The Sacred Blacksmith (2009)
Director: Masamitsu Hidaka
review by Sarah Ash
Flame-haired Cecily Cambell (Ayumi Fujimura/ Cherami Leigh) is proud to be carrying on the family tradition as one of the knight guards of the
independent trade city of Housman. But when the young woman bravely confronts an old knight who has gone berserk in the city, she nearly loses her
life when he transforms into a loathsome demon - and she is only rescued at the last moment by Luke Ainsworth (Nobuhiko Okamoto/ Blake Shepard).
Luke is known as the 'sacred blacksmith' so Cecily, having broken her blade in the fight, begs him to make her a sword similar to his own magical
katana. But the aloof and proud young man brushes her aside, retreating to the lonely forge where he lives with Lisa (Aki Toyosaki/ Monical Rial).
Lisa is an unspoilt, child-like girl with pointy ears, who helps him forge magical blades.
However, it seems that the monstrous transformation of the knight into a demon means that the evil influence of Valbanill, the one who caused a
disastrous war some years ago, has not been banished. Demon contracts are still being forged between humans and demons, creating hideous beings of
superhuman strength. A mysterious man in black is seen whenever these grotesque monsters appear, but no one so far has found out his true identity.
Cecily is asked to protect Aria (Megumi Toyoguchi/ Anastasia Munoz), a 'demon sword' who turns out to be a beautiful young woman (with the ability
to shift her shape into a deadly weapon using the power of the wind). The two form a strong bond of friendship, as Aria is weary of being fought
over by powerful men eager to use her power to further their own bloody ambitions. Aria also longs to find out if there are other demon swords with
shape-shifting abilities - and why she was created. It's not long before she discovers some of the answers to her questions, as a traitor lurking
in the midst of Housman brings Cecily, Luke, and the whole city into mortal danger and puts the young swordswoman's courage to the ultimate test.
Based on an ongoing series of light novels by Isao Miura, The Sacred Blacksmith delivers 12 episodes on two discs. Cecily and her chums sport
a variety of costumes ranging in influence from European medieval to the 19th century maid's frills so popular with Japanese fans. And yes, where
there are maids, there is usually fan service; Cecily is rather well-endowed and so we are treated to some (yawn) boob jokes. Given the large number
of cute young women warriors and female demon swords, The Sacred Blacksmith easily earns itself the label 'harem' series, as girls fight each
other with massive swords, or giggle together in the communal bathhouse. However, the fan service doesn't dominate the story and the girls are
sympathetically betrayed, even if a little difficult to believe in as bona fide warriors. Cecily makes a likable heroine, but her budding relationship
with the prickly, standoffish Luke never seems to progress very far, and the friendships between the girls dominate the narrative.

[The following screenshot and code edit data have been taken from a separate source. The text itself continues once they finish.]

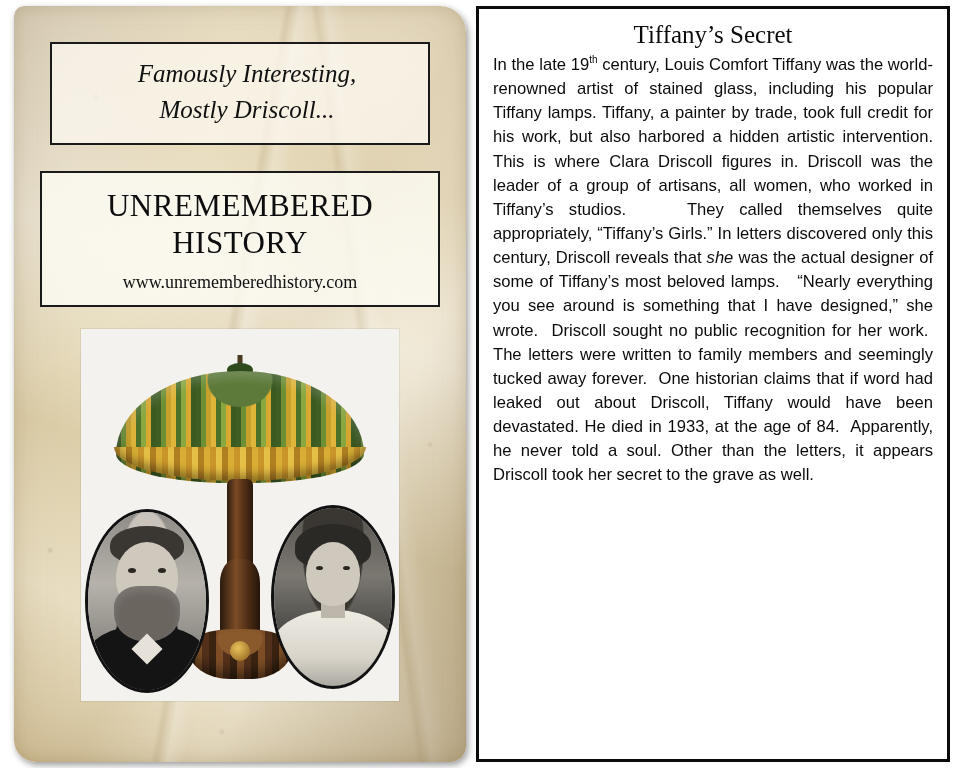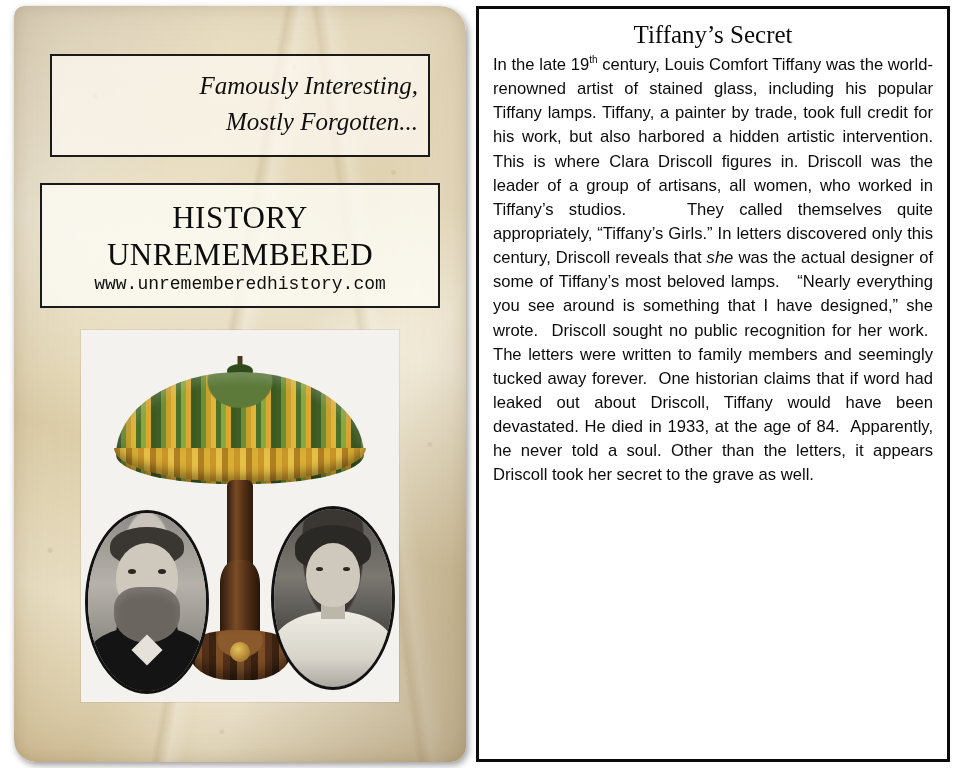--- a/index.html
+++ b/index.html
@@ -76,8 +76,8 @@
     border: 2px solid #1a1a1a;
     background: rgba(253,250,242,0.72);
     padding: 12px 10px 14px 24px;
-    text-align: right;
-    margin: 12px 14px;
+    text-align: center;
+    margin: 0 14px;
   }
   .title-box .l1, .title-box .l2 {
     font-family: "Liberation Serif", serif;

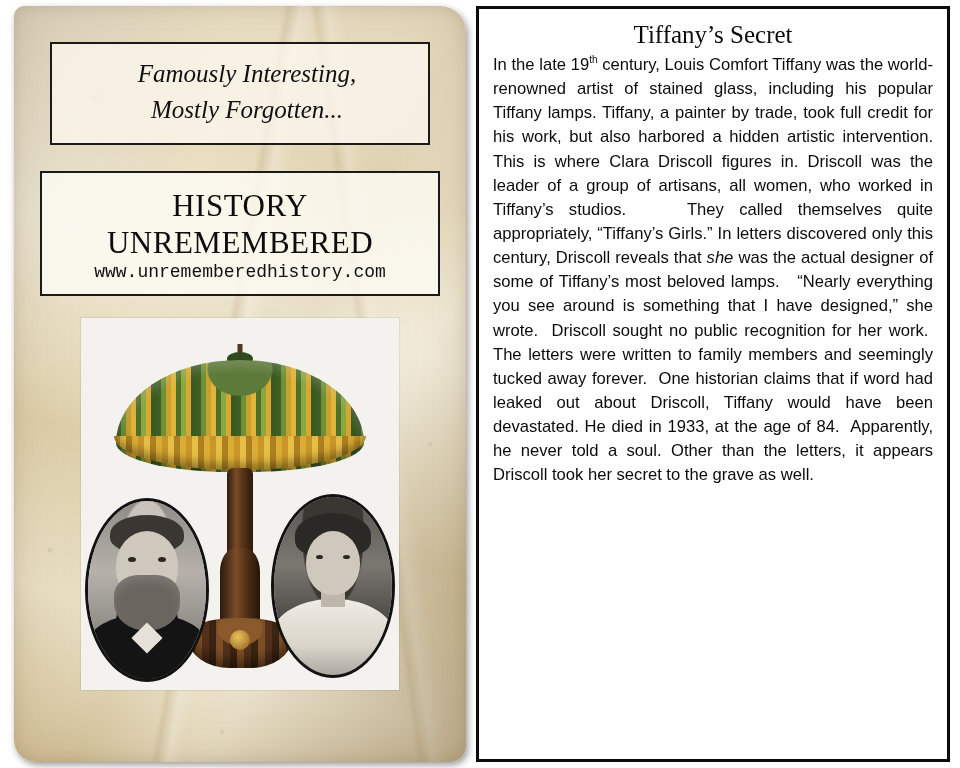--- a/index.html
+++ b/index.html
@@ -344,7 +344,7 @@
 
         <div class="title-box">
           <div class="l1">Famously Interesting,</div>
-          <div class="l2">Mostly Forgotten...</div>
+          <div class="l2">Mostly Driscoll...</div>
         </div>
 
         <div class="brand-box">

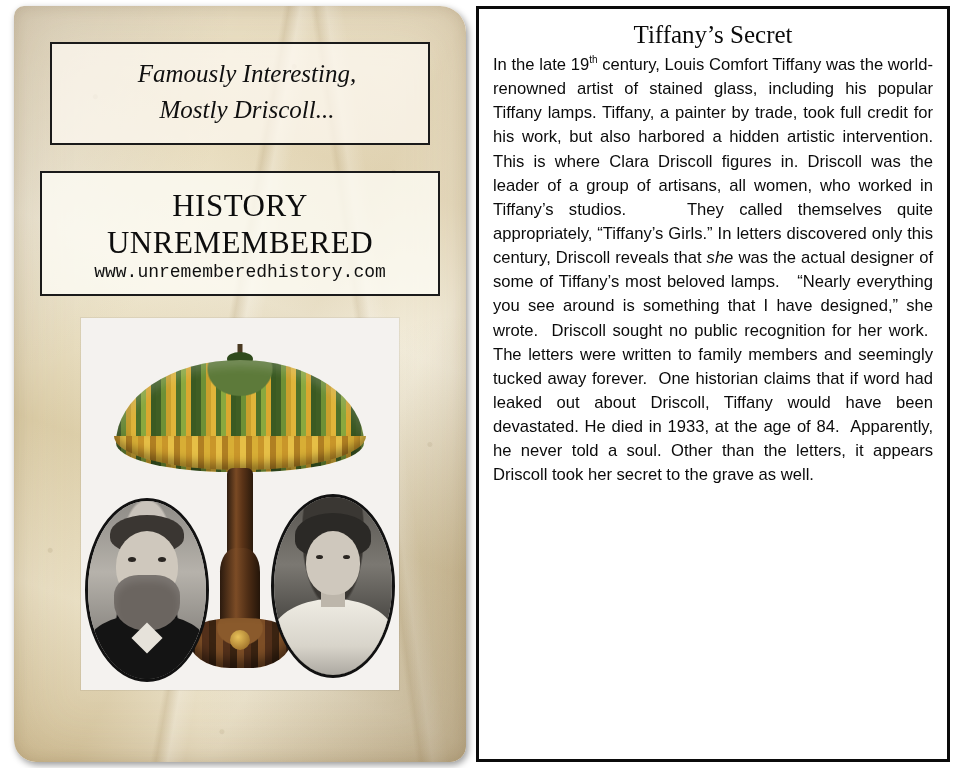--- a/index.html
+++ b/index.html
@@ -348,8 +348,8 @@
         </div>
 
         <div class="brand-box">
+          <div class="b1">UNREMEMBERED</div>
           <div class="b1">HISTORY</div>
-          <div class="b1">UNREMEMBERED</div>
           <div class="b2">www.unrememberedhistory.com</div>
         </div>
 

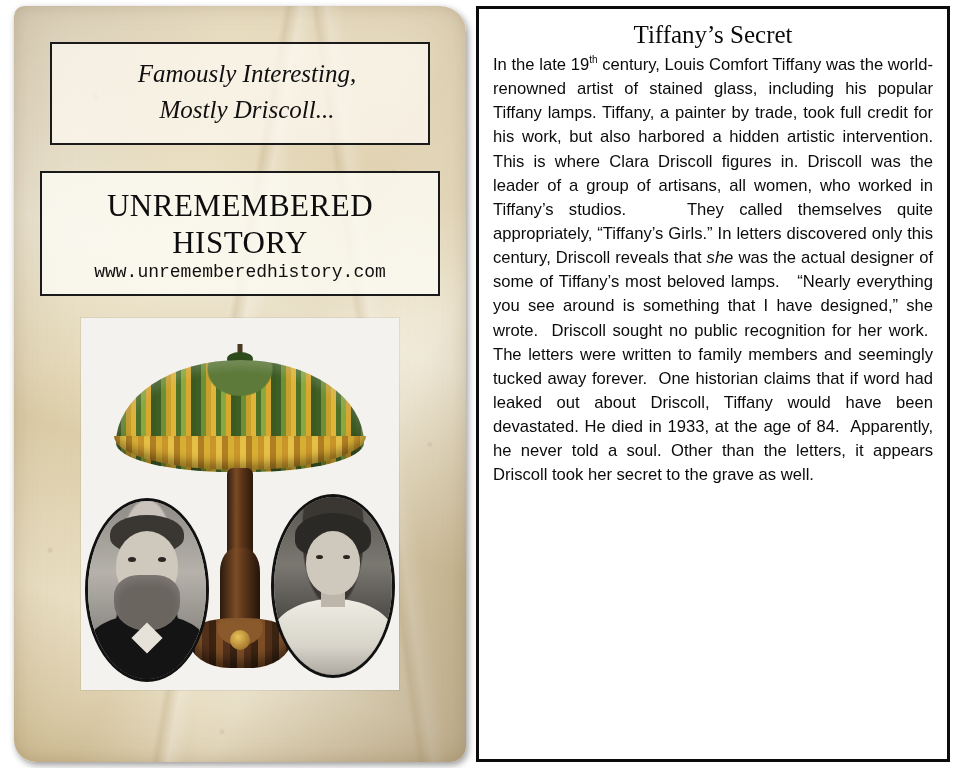--- a/index.html
+++ b/index.html
@@ -103,9 +103,9 @@
     color: #0d0d0d;
   }
   .brand-box .b2 {
-    font-family: Liberation Mono, monospace;
+    font-family: Liberation Serif, serif;
     font-size: 18px;
-    margin-top: 0;
+    margin-top: 10px;
     color: #101010;
   }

There's nothing here to raise The Sacred Blacksmith out of the ordinary. It's very much a generic tick-box sword 'n' sorcery fantasy yarn
and, where the English-y names probably sound more exotic to Japanese ears, characters called Cecily Cambell, Luke Ainsworth, and Reginald Drummond
don't really cause much excitement over here. That's not to say that the main characters aren't endearing - but with only 12 episodes, too many
different strands are introduced to be satisfactorily developed. There's no steady build to the final confrontation; the writers seem far too happy
to meander around, taking time out from the main plot to give us dollops of harem fan service-lite, as the girls go shopping, take a bath together,
etc.. So when the villain finally reveals his identity and launches a vicious attack, it all seems to come out of nowhere and the climactic battle
and its resolution feel rushed. I've also been watching The Tower Of Druaga, another sword 'n' sorcery fantasy anime series, and, have to
confess I find it much more successful than Sacred Blacksmith; it manages to inject wickedly funny dollops of self-parody (it's based on a
game) yet also build genuine tension, with believable, identifiable characters.
There is one interesting fantasy idea underlying one of the main relationships in this tale: that between the blacksmith Luke and Lisa, his pointy-eared
assistant. To elaborate further would give too much away, but when the revelations begin to come, we get a glimpse of what a much stronger story
this could have been, if more time had been devoted to them. The original casting is significant too: moe Lisa is played by Aki Toyosaki, possibly
best known for her role as Yui Hirasawa in the popular - and ultra moe - anime series K-ON! Aki Toyosaki also sings the ending song Miracle
Happy Day which features chibi Lisa in various painfully cute situations.
DVD extras include all the episode previews which have been mysteriously removed from the end of each episode and compiled here with irreverent jokey
voiceovers by various cast members in character, and the usual text-less opening and ending songs.